Get something really super yummy such as ground hamburg, chicken or even (high quality) canned dog food. Mix it into a patte and mix with food. Have your dad hand feed him this special blend. Make sure noodles sees your dad preparing it and get him interested. Then have your dad sit down on the floor and put some in his hand. Dont have him look at noodles, and if possible position his body so he is not facing him directly. Sideways is best... have your dad just cup the food mixture in his hand and let noodles decide if he wants it or not. Do not talk or coax him but you can say 'good boy' or 'good noodles' when he is eating from his hand. Don't allow anyone else to feed noodles for the next week. If noodles won't eat from your dads hands, wait 5 minutes and then say too bad and put the food away. Try again at the next meal time. 

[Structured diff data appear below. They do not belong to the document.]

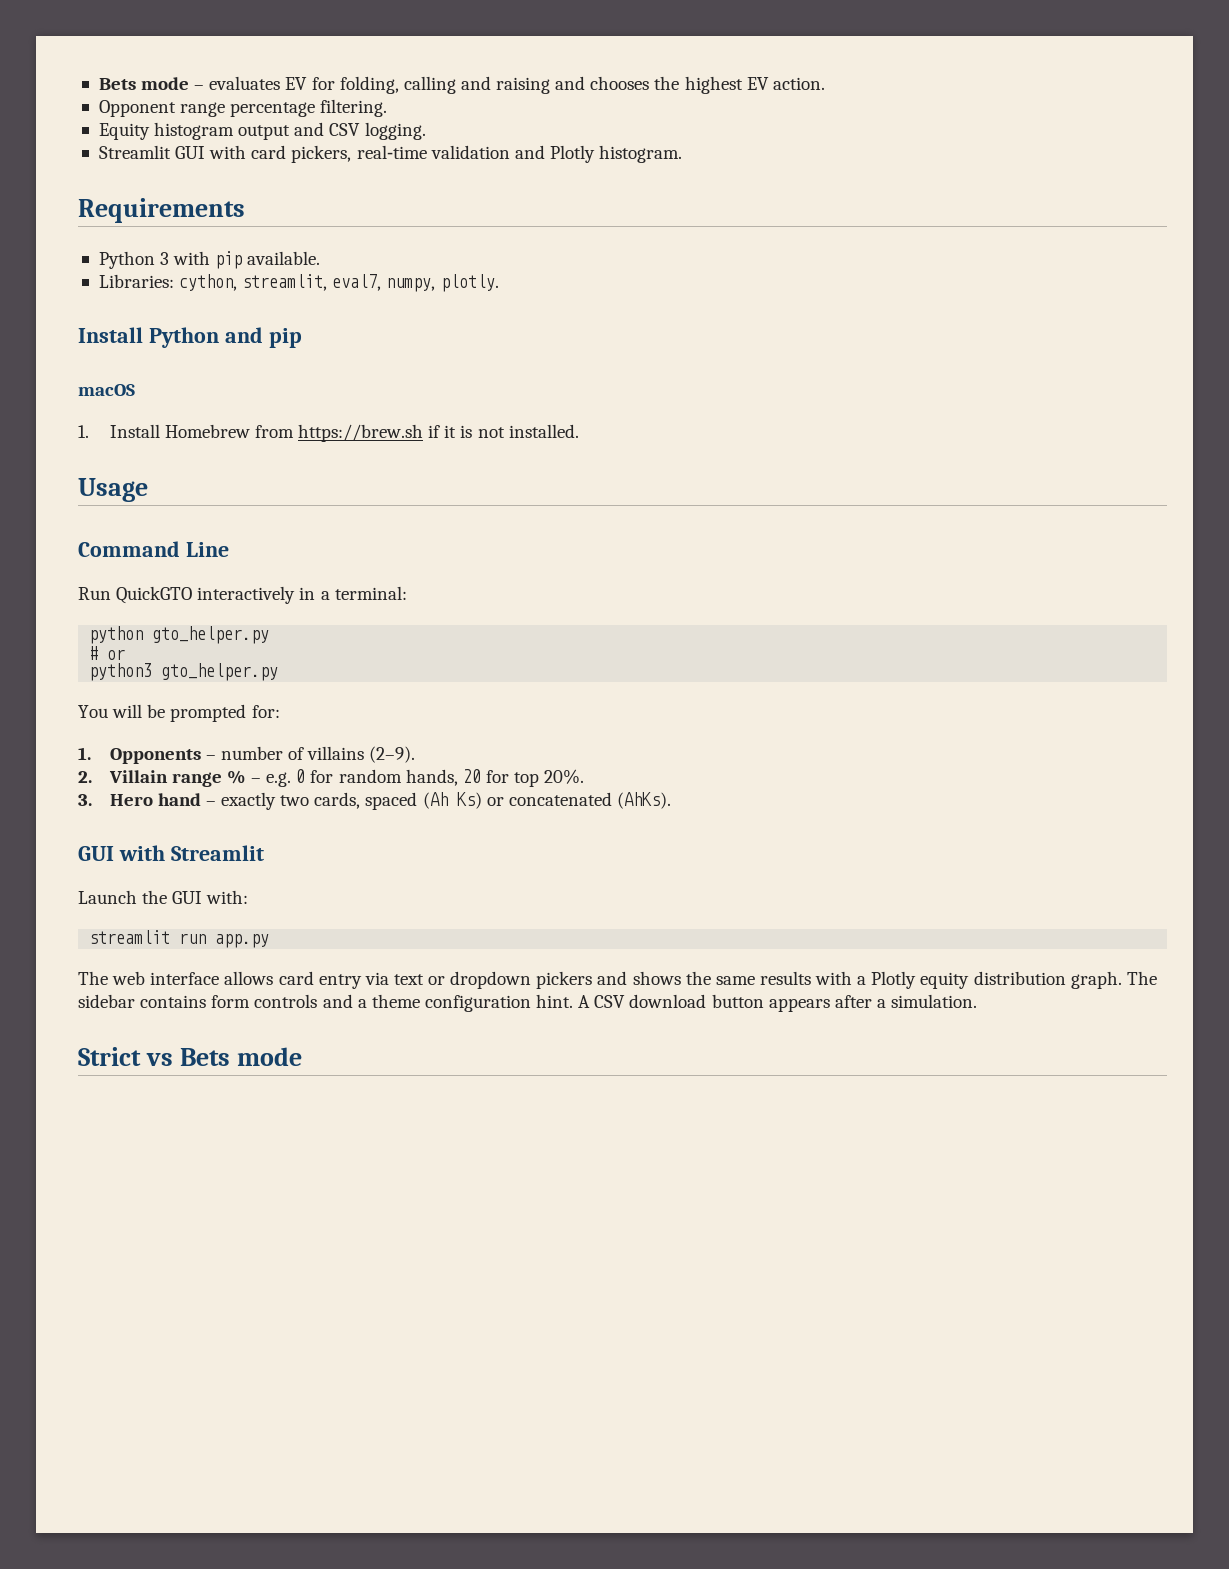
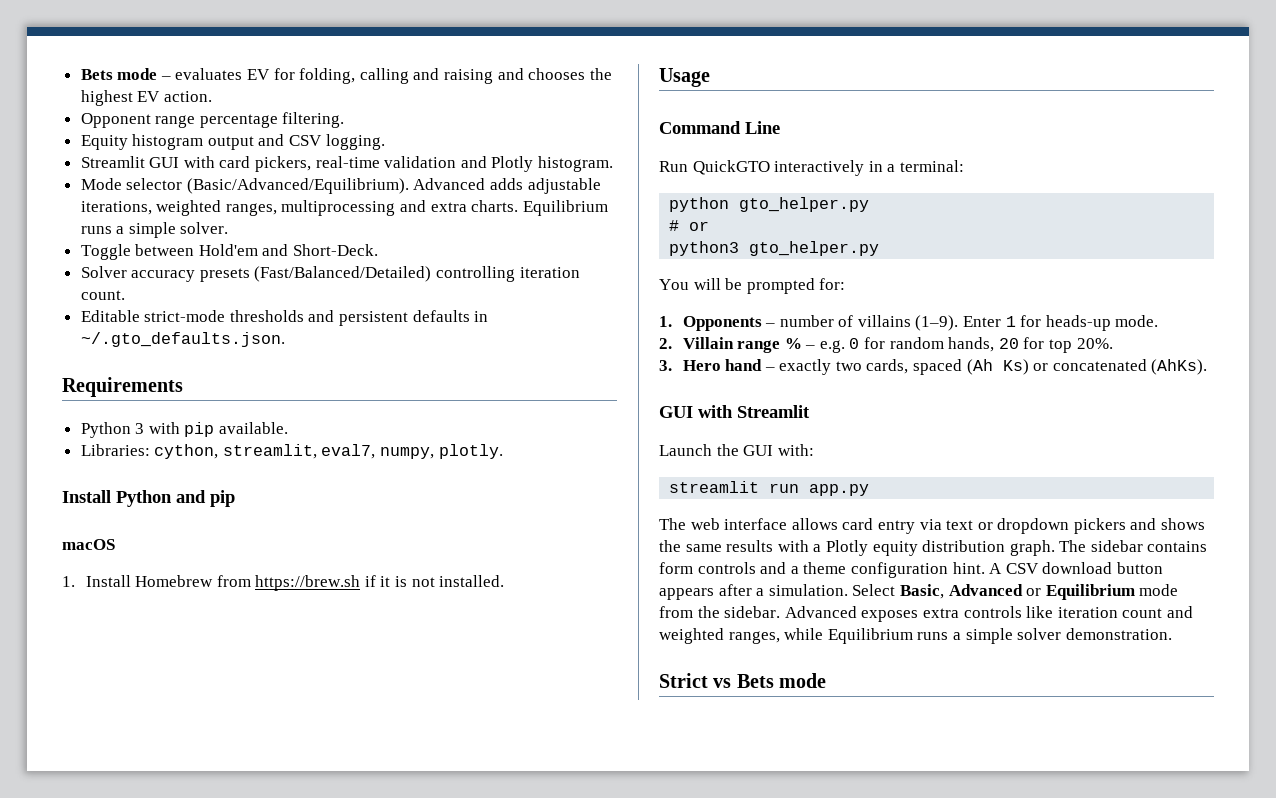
+ Mode selector (Basic/Advanced/Equilibrium). Advanced adds adjustable iterations, weighted ranges, multiprocessing and extra charts. Equilibrium runs a simple solver.
+ Toggle between Hold'em and Short‑Deck.
+ Solver accuracy presets (Fast/Balanced/Detailed) controlling iteration count.
+ Editable strict‑mode thresholds and persistent defaults in ~/.gto_defaults.json.
- 1. Opponents – number of villains (2–9).
+ 1. Opponents – number of villains (1–9). Enter 1 for heads‑up mode.
+ Select Basic, Advanced or Equilibrium mode from the sidebar. Advanced exposes extra controls like iteration count and weighted ranges, while Equilibrium runs a simple solver demonstration.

Another thing you can do is mark (click or yes) and reward for any attention/eye contact with your dad. Have it be well known that it is great/awesome/fantastic whenever Noodles shows any interest in your dad. 

Please read The Other End of The Leash by Patricia McConnell as well as her short booklet, The Cautious Canine. 

It is best if you do not force noodles to be near/pay attention to your dad. If he barks at him, everyone turn there backs and cross there arms and ignore him until he stops. If he continues, you can do a time out. I understand that it is frustrating to deal with, but you are setting both noodles and your dad up for a lifetime partnership.


----------



## winniec777 (Apr 20, 2008)

Great advice above. Just wanted to offer some encouragement. We lived cross country when we got our dog so she didn't have a chance to see my parents much. My dad definitely scared her. He is 6'3" tall and seems to like shouting at dogs. I don't mean yelling in a mean way, but saying "Hello there, Poca!" in an abnormally loud voice, like she's deaf. Anywho....Poca didn't like to be around him. She would bark at him if he came in the door or got up from a chair. The 3rd or 4th time she saw him, he leaned in with an outstretched hand for a pet, shouting his greeting and she bit him! Just a scratch on his finger, but he scared her enough in a small space so she did the only thing she could to get him to back off.

But after moving back to my home town and being near my parents more often, she came to love, love, love him. It just took a little time. And following strict rules: no eye contact, no touching, no talking to her, no moving towards her or leaning over her. He had to completely ignore her. The only thing he could do was hold out food that she could choose to come and get or leave alone. Eventually she warmed up. Now she practically comes out of her skin when she sees him she loves him so much. 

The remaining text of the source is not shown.